Boy...talk about a memory flogger! I remember this one very well from the days when not all of the channels on the cable box were filled up (out of 27 channels). This is one that beamed from the Teleprompter Cable company, soon to be Group W Cable. It was on channel 8, and not much was on there, except for The Rock Show on Friday nights, and maybe some scattered local information. Otherwise, this was on there the remainder of the time. Actually it was rather handy for the time and temperature, especially in the mornings, like before heading out to school.

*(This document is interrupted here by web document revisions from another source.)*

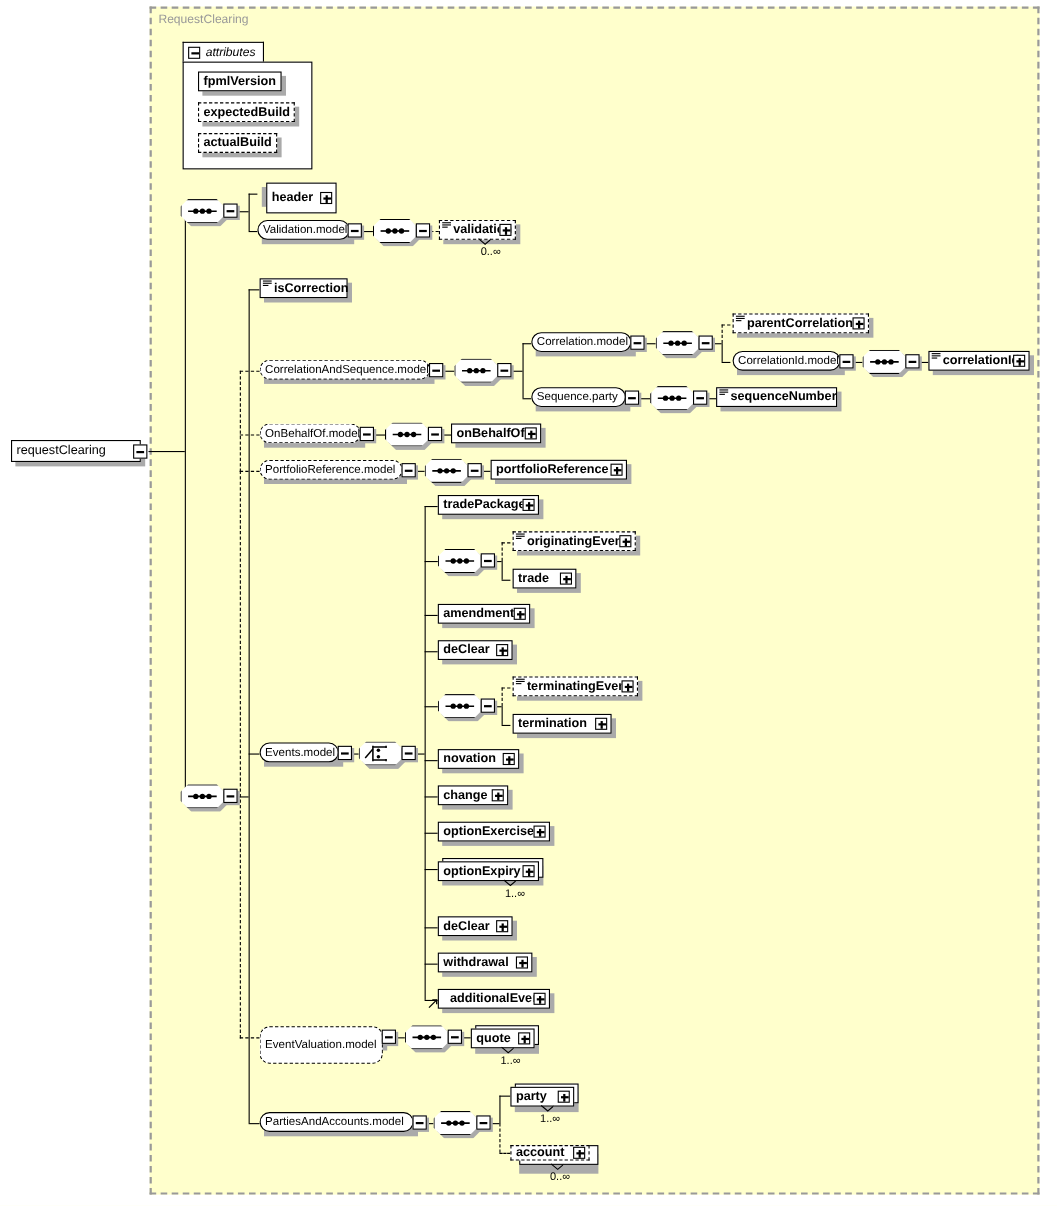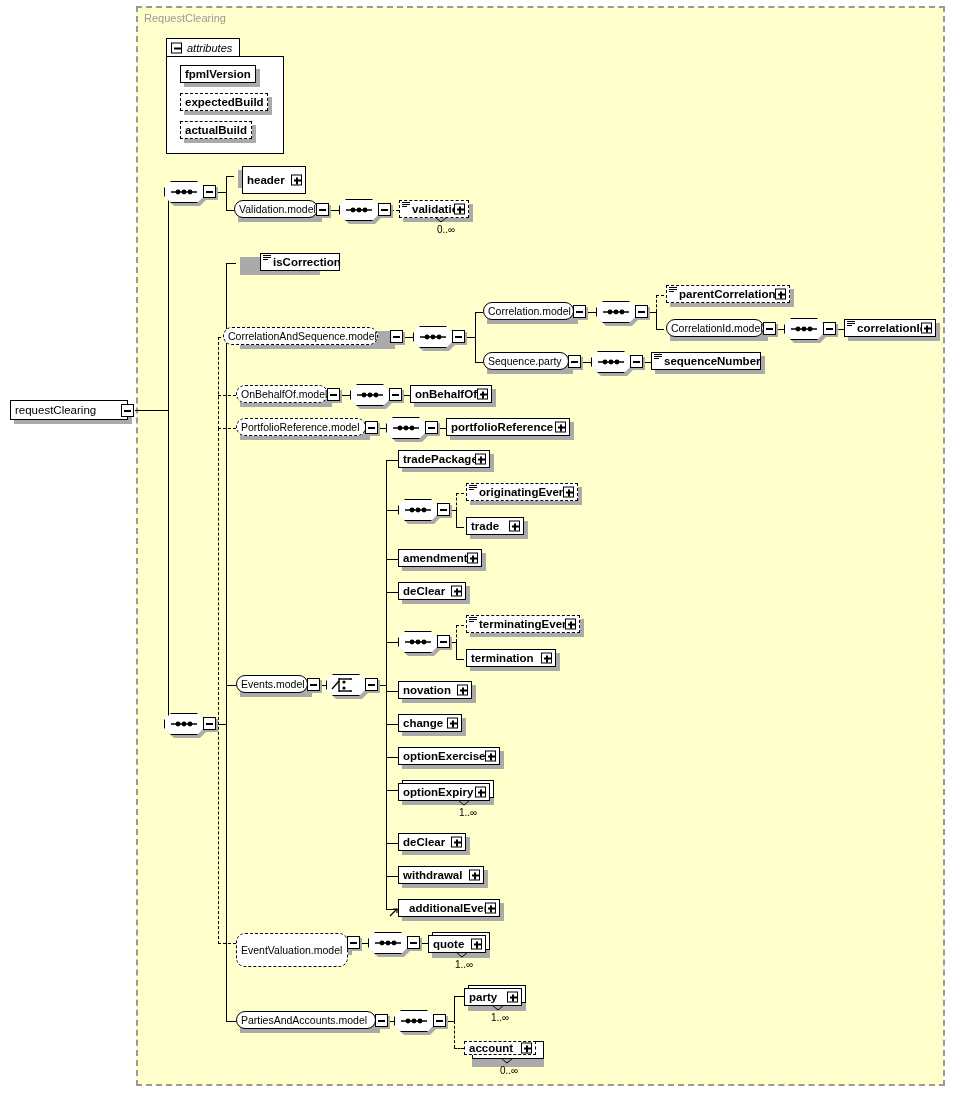--- a/index.html
+++ b/index.html
@@ -187,31 +187,31 @@
   <div class="ln lnh" style="left:226px;top:1021px;width:10px;"></div>
 
   <div class="dln dlnh" style="left:218px;top:337px;width:18px;"></div>
   <div class="dln dlnh" style="left:218px;top:395px;width:18px;"></div>
   <div class="dln dlnh" style="left:218px;top:428px;width:18px;"></div>
   <div class="dln dlnh" style="left:218px;top:943px;width:18px;"></div>
   <div class="dln dlnv" style="left:218px;top:337px;height:92px;"></div>
   <div class="dln dlnv" style="left:218px;top:428px;height:516px;"></div>
 
   <div class="shadow" style="left:240px;top:257px;width:80px;height:18px;"></div>
-  <div class="node bold" style="left:236px;top:253px;width:80px;height:18px;padding-left:8px;margin-left:24px;">
+  <div class="node bold" style="left:236px;top:253px;width:80px;height:18px;padding-left:8px;">
     <span class="typeglyph">
         <i></i>
         <i></i>
         <i></i>
       </span>
     <span class="lbl">isCorrection</span>
   </div>
 
   <div class="shadow" style="left:240px;top:331px;width:155px;height:18px;"></div>
-  <div class="node opt" style="left:223px;top:327px;width:155px;height:18px;border-radius:9px;">
+  <div class="node opt" style="left:236px;top:327px;width:155px;height:18px;border-radius:9px;">
     <span class="lbl" style="font-size:10.5px;">CorrelationAndSequence.model</span>
   </div>
   <div class="compbtn sh" style="left:390px;top:330px;"></div>
   <div class="ln lnh" style="left:403px;top:337px;width:10px;"></div>
 
   <div class="comp" style="left:413px;top:326px;">
     <div class="octshadow"></div>
     <div class="oct"></div>
     <svg width="40" height="22">
       <line x1="7" y1="11" x2="33" y2="11" stroke="#000" stroke-width="1.5"></line>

The shot above shows what it was like in the earlier days. A little later on, they added plugs for local businesses along the bottom part of the screen. Bouquets made from mylar balloons became very popular at this time, so there were plugs for those from one of the local shops in town, and there were plugs from the local TV repair shop, known as Mr. TV. The audio feed for the channel came from KISW-FM, a Seattle rock station, so sometimes there was even more reason to just let it play on its own if nothing was on!

Short Takes

We began exploring the new neighborhood and finding some interesting things to do, not long after we moved there. One place we discovered that was only a stone's throw down the hill was the Tacoma Public Library. I don't know who thought of doing it, but either Dad or Red Fred got the idea of renting a 16mm film projector from there, with a few films to go with it.
Only just a few years later, VHS tapes would be commonplace to check out, superseded by DVD's by twenty years, but in the early summer of 1981, that's all there was for checking out films. I remember the group of us walking up the incline of 11th Street, some of them taking turns carrying this heavy projector up the hill. We finally got it to the house, and Dad began setting up in the living room. A poster was taken down off one of the walls, creating an "instant screen" right there on the wall. One of the films was taken from its canister and threaded into the projector. I didn't catch what they picked out, but I was excited as the light was turned out and the film started.
It was Hardware Wars, the now-legendary takeoff of the original Star Wars film, but done in the style of an upcoming film trailer. My knowledge of Star Wars was pretty threadbare, but I was able to enjoy and get a good laugh out of what was going on. I especially liked Chewchilla the Wookie Monster, as he looked and sounded like Cookie Monster, going after Princess Android's hair "buns". This was also the first time I had ever seen a parody of something, and the utter cheesiness of everything in this short movie was unreal. After it was over, they didn't rewind the film, but played it backwards, just for a laugh.
I seem to remember a Pink Panther cartoon as the other film that they rented, one where he was a rancher with a little sheep, battling a nearby rancher who sort of looked like Yosemite Sam. Angie was pleased with that one, as she really liked Pink Panther.
Oddly enough, this was the only time we ever rented a projector from there. I think we began seeing so much good stuff on cable that we sort of forgot about doing that again. One thing we noticed on Showtime was that they would show short films if there was a ten-minute gap to fill before the next film came on. I remember being impressed with one called Vicious Cycles, showing a bunch of bikers tearing down the highway on invisible motorcycles. They also showed the followup, Stop, Look & Listen.
One that was disturbing as it was fascinating was one called Recorded Live, about a guy going to an empty building for a job interview, only to be stalked and chased by two reels' worth of brown videotape. He wards them off with a big magnet he manages to find, but the tape outsmarts him in a locked room he's hiding in, covers him in the blink of an eye, and eats him on the floor. Not quite the kind of thing to show to an impressionable 5-year-old, but I managed to see it a few times, and although I'd forgotten the title for years, I never forgot seeing it.